Visual Speech Recognition (VSR) stands at the intersection of computer vision and speech recognition, aiming to interpret spoken content from visual cues. A prominent challenge in VSR is the presence of homophenes-visually similar lip gestures that represent different phonemes. Prior approaches have sought to distinguish fine-grained visemes by aligning visual and auditory semantics, but often fell short of full synchronization. To address this, we present SyncVSR, an end-to-end learning framework that leverages quantized audio for frame-level crossmodal supervision. By integrating a projection layer that synchronizes visual representation with acoustic data, our encoder learns to generate discrete audio tokens from a video sequence in a non-autoregressive manner. SyncVSR shows versatility across tasks, languages, and modalities at the cost of a forward pass. Our empirical evaluations show that it not only achieves state-of-the-art results but also reduces data usage by up to ninefold.

Overview of SyncVSR

Frame-level crossmodal supervision with quantized audio tokens for enhanced Visual Speech Recognition.
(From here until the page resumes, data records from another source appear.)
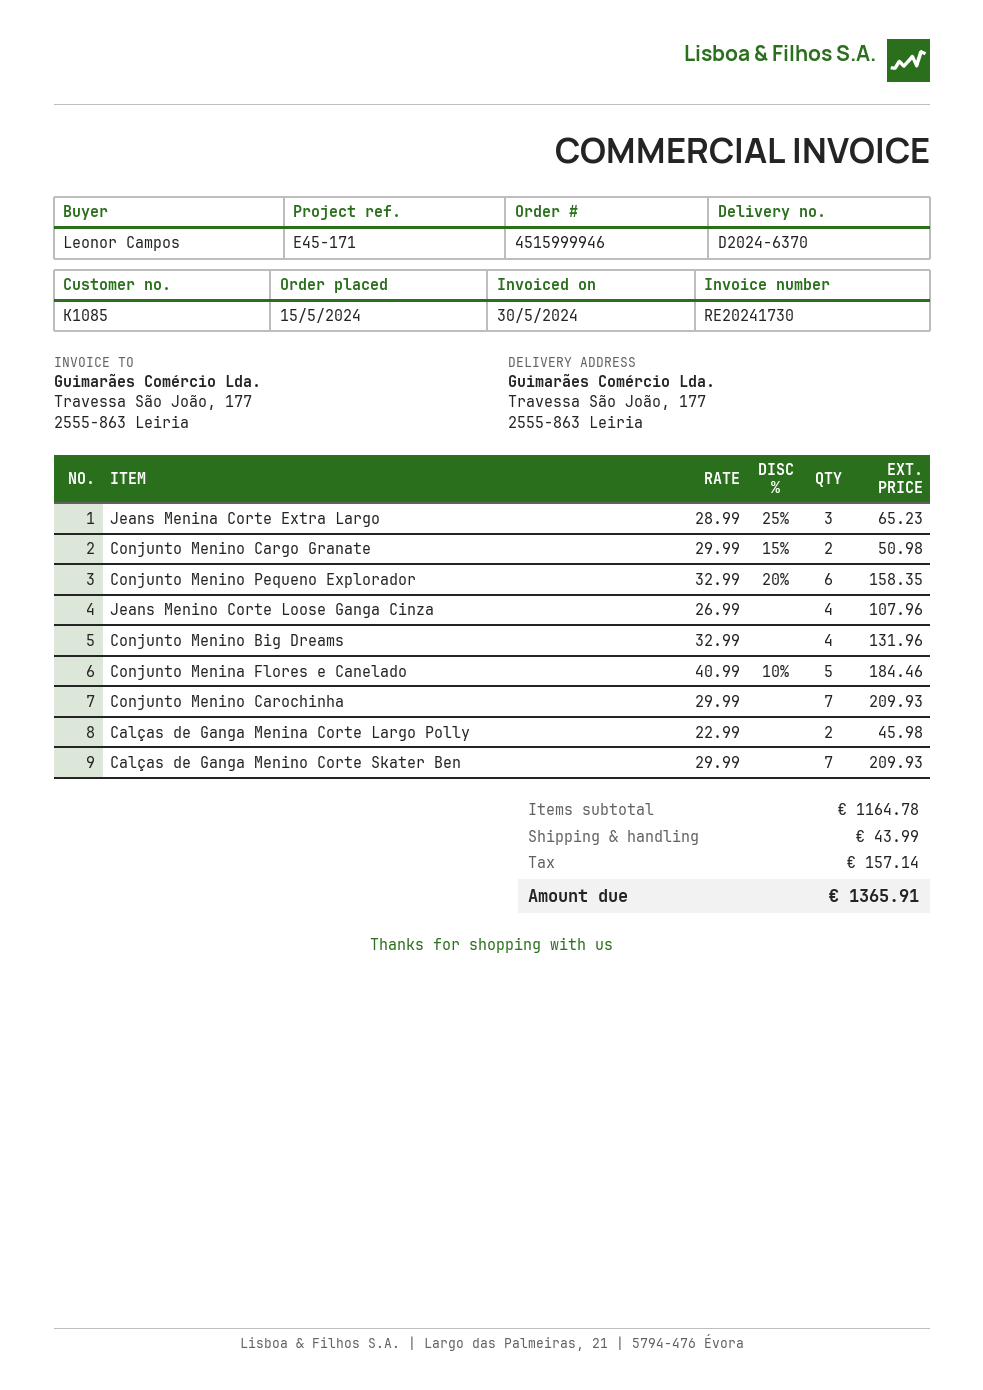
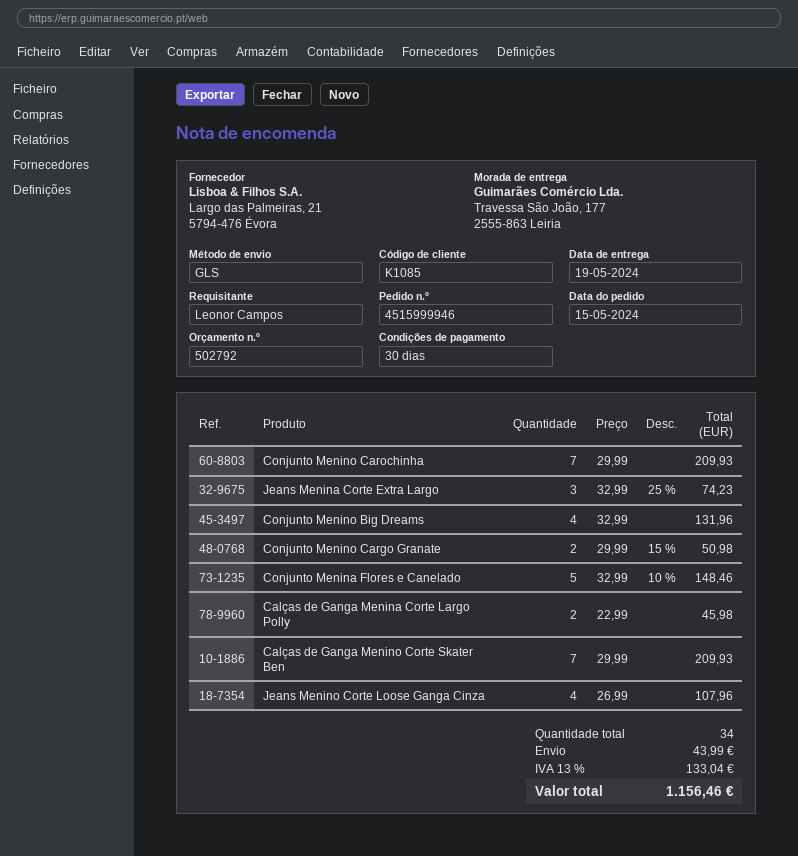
Jeans Menina Corte Extra Largo: 3 x 28.99 - 25% = 65.23 -> 3 x 32.99 - 25% = 74.23
Conjunto Menino Pequeno Explorador: 6 x 32.99 - 20% = 158.35 -> none
Conjunto Menina Flores e Canelado: 5 x 40.99 - 10% = 184.46 -> 5 x 32.99 - 10% = 148.46
tax: 157.14 -> 133.04
total: 1365.91 -> 1156.46

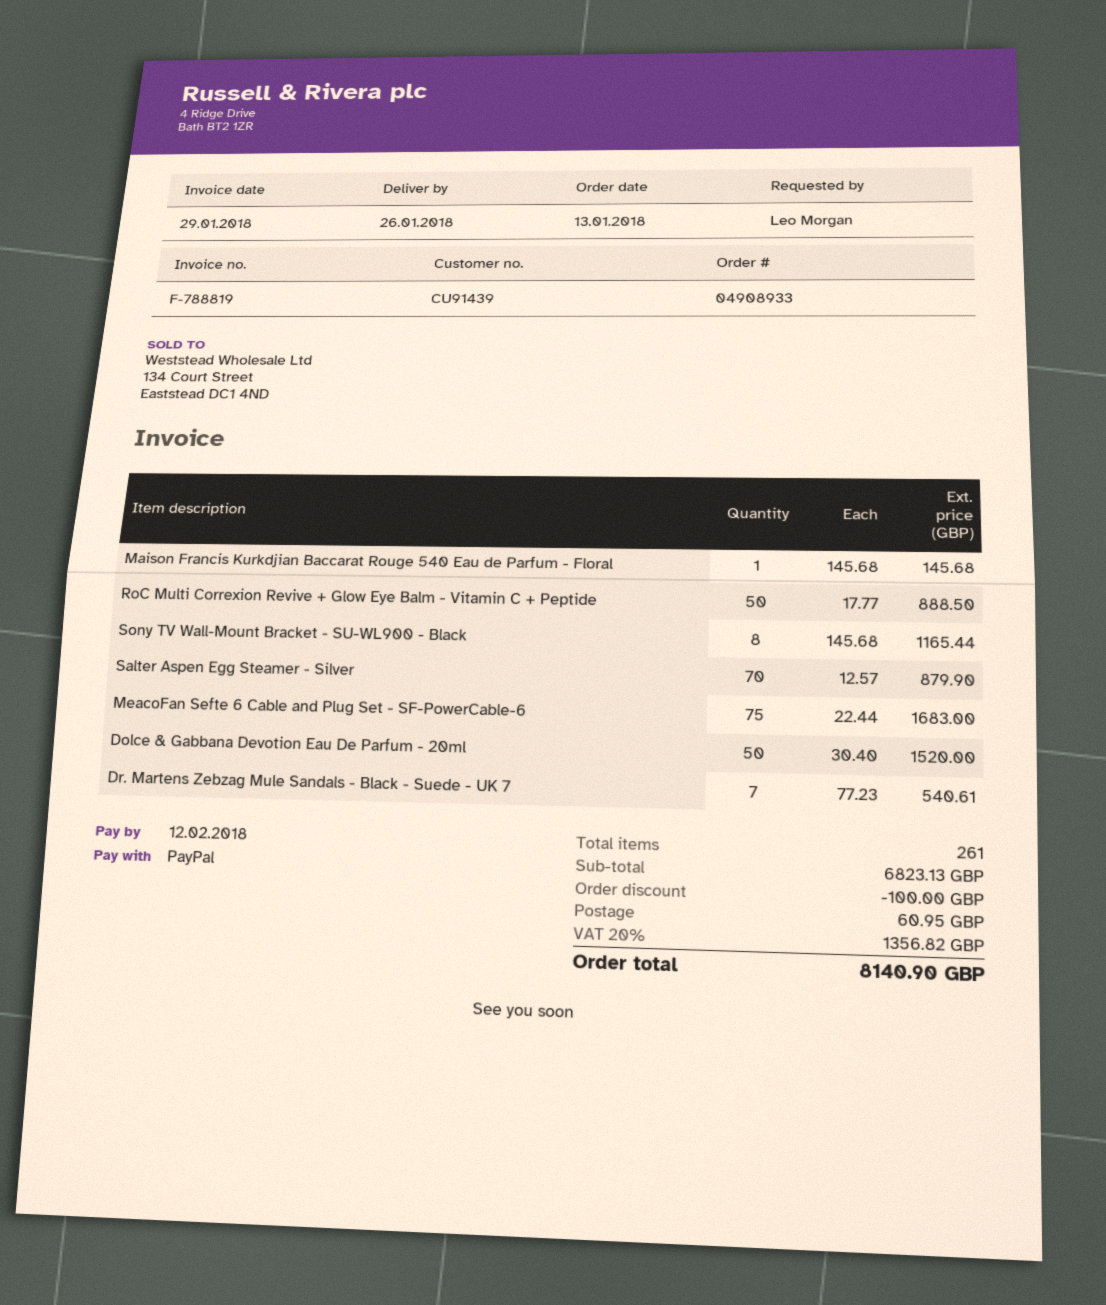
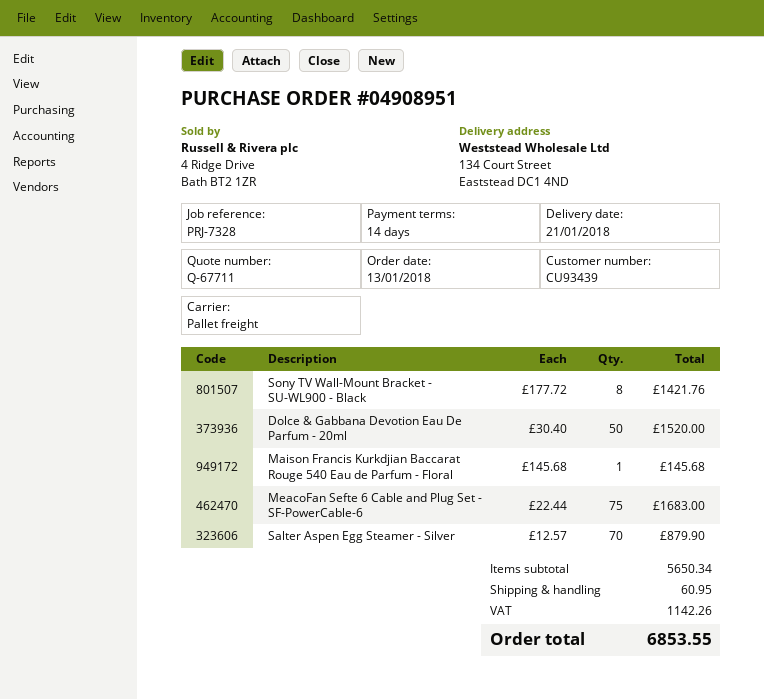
order number: 04908933 -> 04908951
delivery date: 2018-01-26 -> 2018-01-21
customer number: CU91439 -> CU93439
RoC Multi Correxion Revive + Glow Eye Balm - Vitamin C + Peptide: 50 x 17.77 = 888.50 -> none
Sony TV Wall-Mount Bracket - SU-WL900 - Black: 8 x 145.68 = 1165.44 -> 8 x 177.72 = 1421.76
Dr. Martens Zebzag Mule Sandals - Black - Suede - UK 7: 7 x 77.23 = 540.61 -> none
subtotal: 6823.13 -> 5650.34
discount: 100.00 -> none
tax: 1356.82 -> 1142.26
total: 8140.90 -> 6853.55

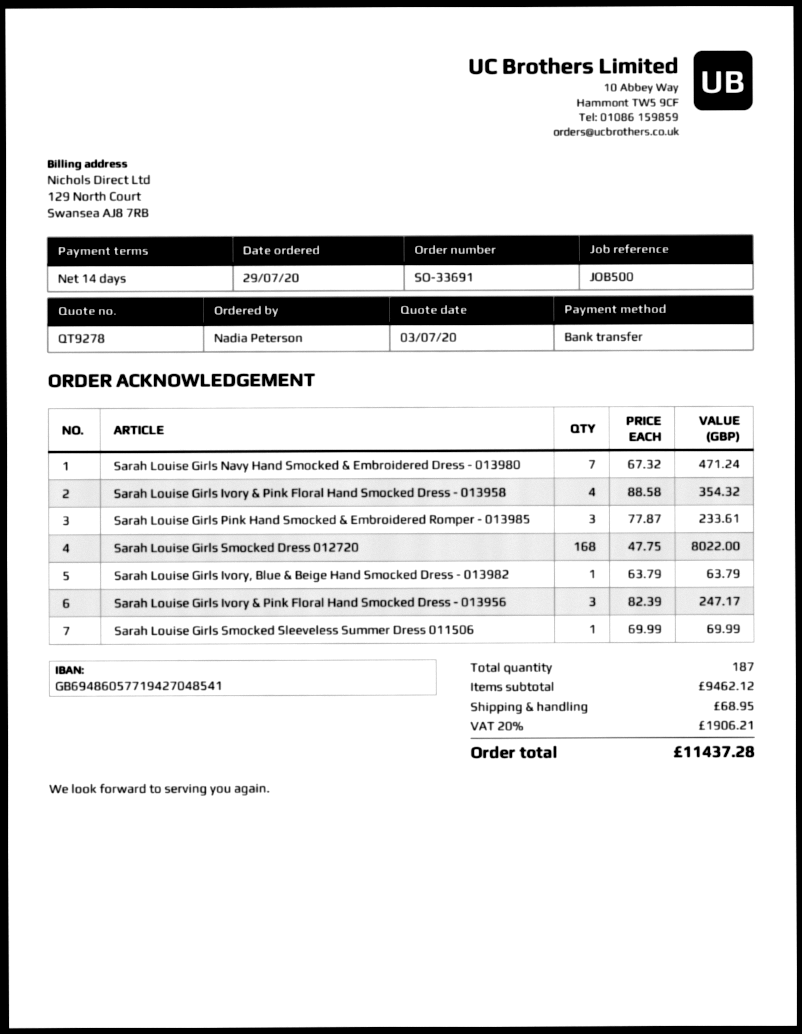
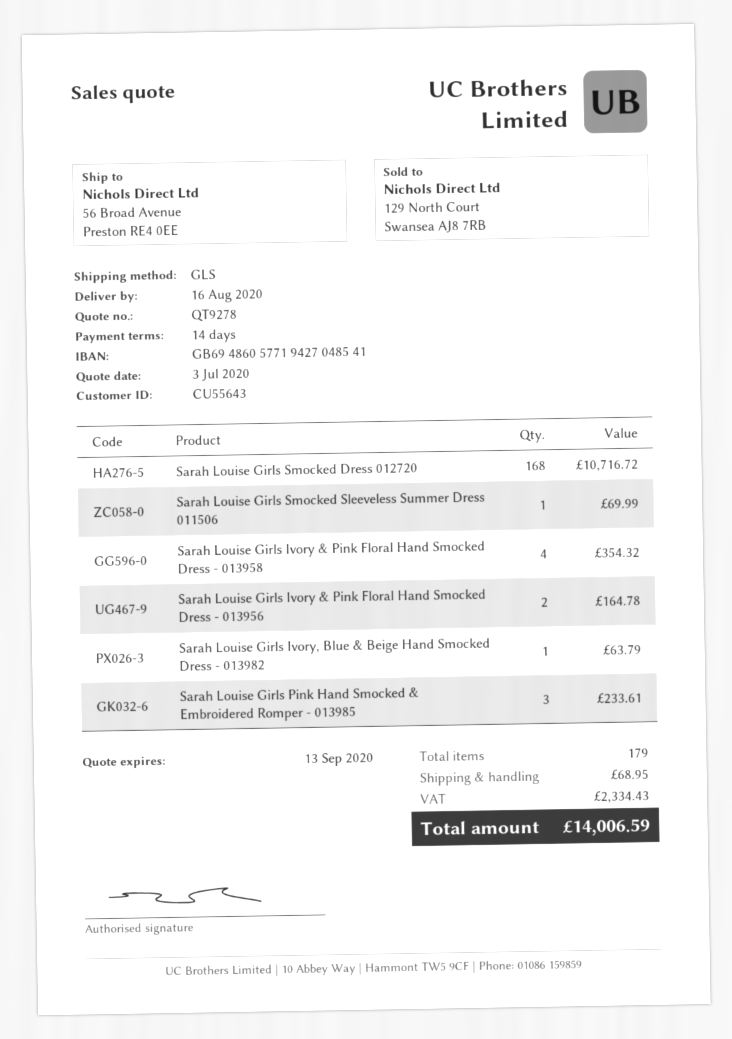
Sarah Louise Girls Navy Hand Smocked & Embroidered Dress - 013980: 7 for 471.24 -> none
Sarah Louise Girls Smocked Dress 012720: 168 for 8022.00 -> 168 for 10716.72
Sarah Louise Girls Ivory & Pink Floral Hand Smocked Dress - 013956: 3 for 247.17 -> 2 for 164.78
total quantity: 187 -> 179
tax: 1906.21 -> 2334.43
total: 11437.28 -> 14006.59

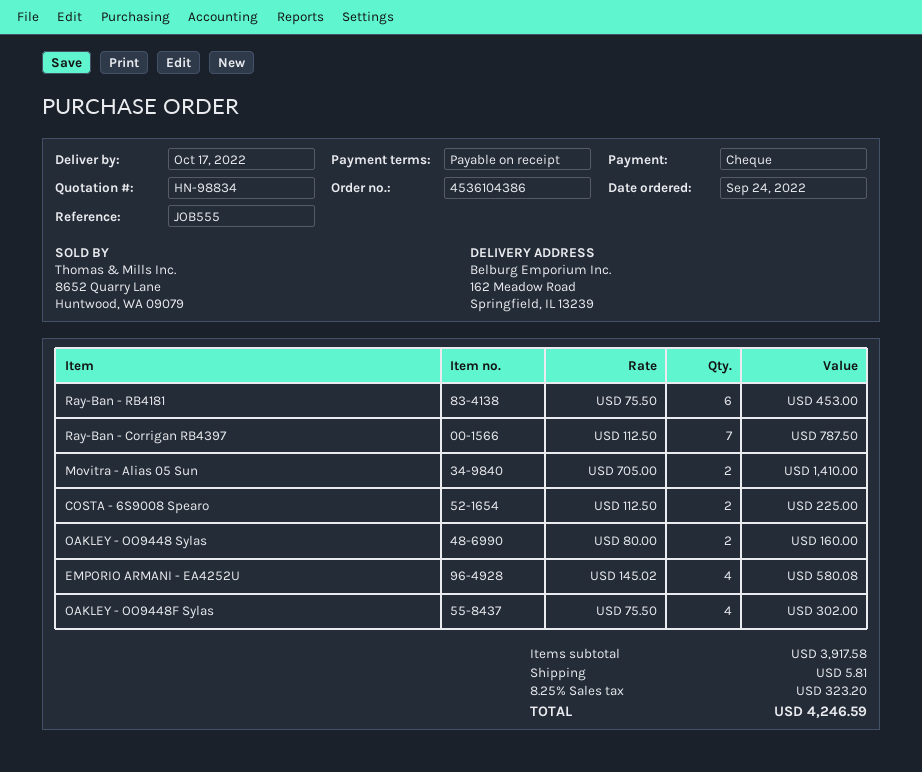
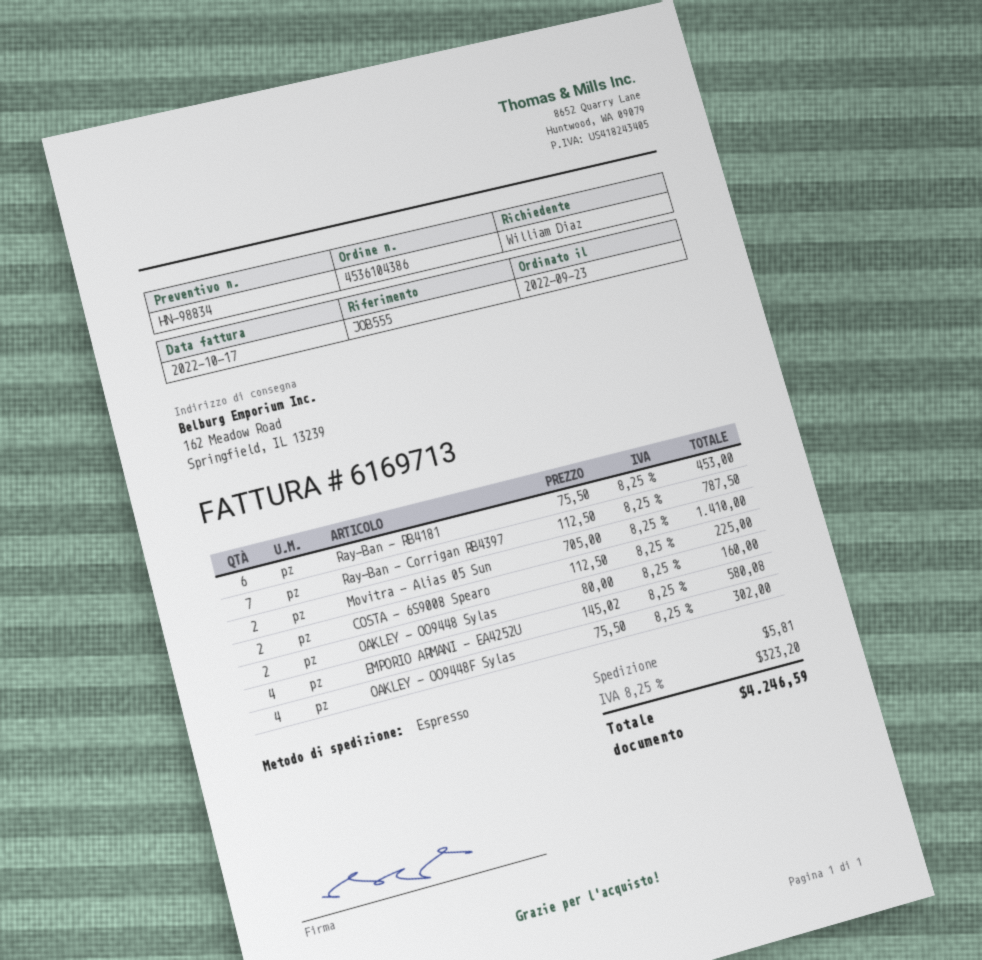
order date: 2022-09-24 -> 2022-09-23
Overview of SyncVSR	Performance of SyncVSR on LRS3

class Model(nn.Module):
    """
    - audio_alignment: Ratio of audio tokens per video frame
    - vq_groups: Number of quantized audio groups (i.e. audio channels number in the output of the codec)
    - audio_vocab_size: Vocabulary size of quantized audio tokens of neural audio codec
    - audio_projection: Linear projection layer for audio reconstruction
    """
    def __init__(self, config):
        ...
        self.audio_projection = nn.Linear(config.hidden_size, audio_alignment * vq_groups * audio_vocab_size)
        self.lambda_audio = 10.0 # Larger the better, recommending at least 10 times larger loss coefficient of the VSR objective

    def forward(self, videos, audio_tokens, ...):
        # Get traditional VSR objective loss such as Word classification loss, CTC loss, and LM loss
        loss_objective = ...

        # Obtain the latent representation from the encoder for input video frames of length seq_len
        # with a special token inserted at the start.
        last_hidden_state = self.encoder(videos) # [B, seq_len+1, hidden_size]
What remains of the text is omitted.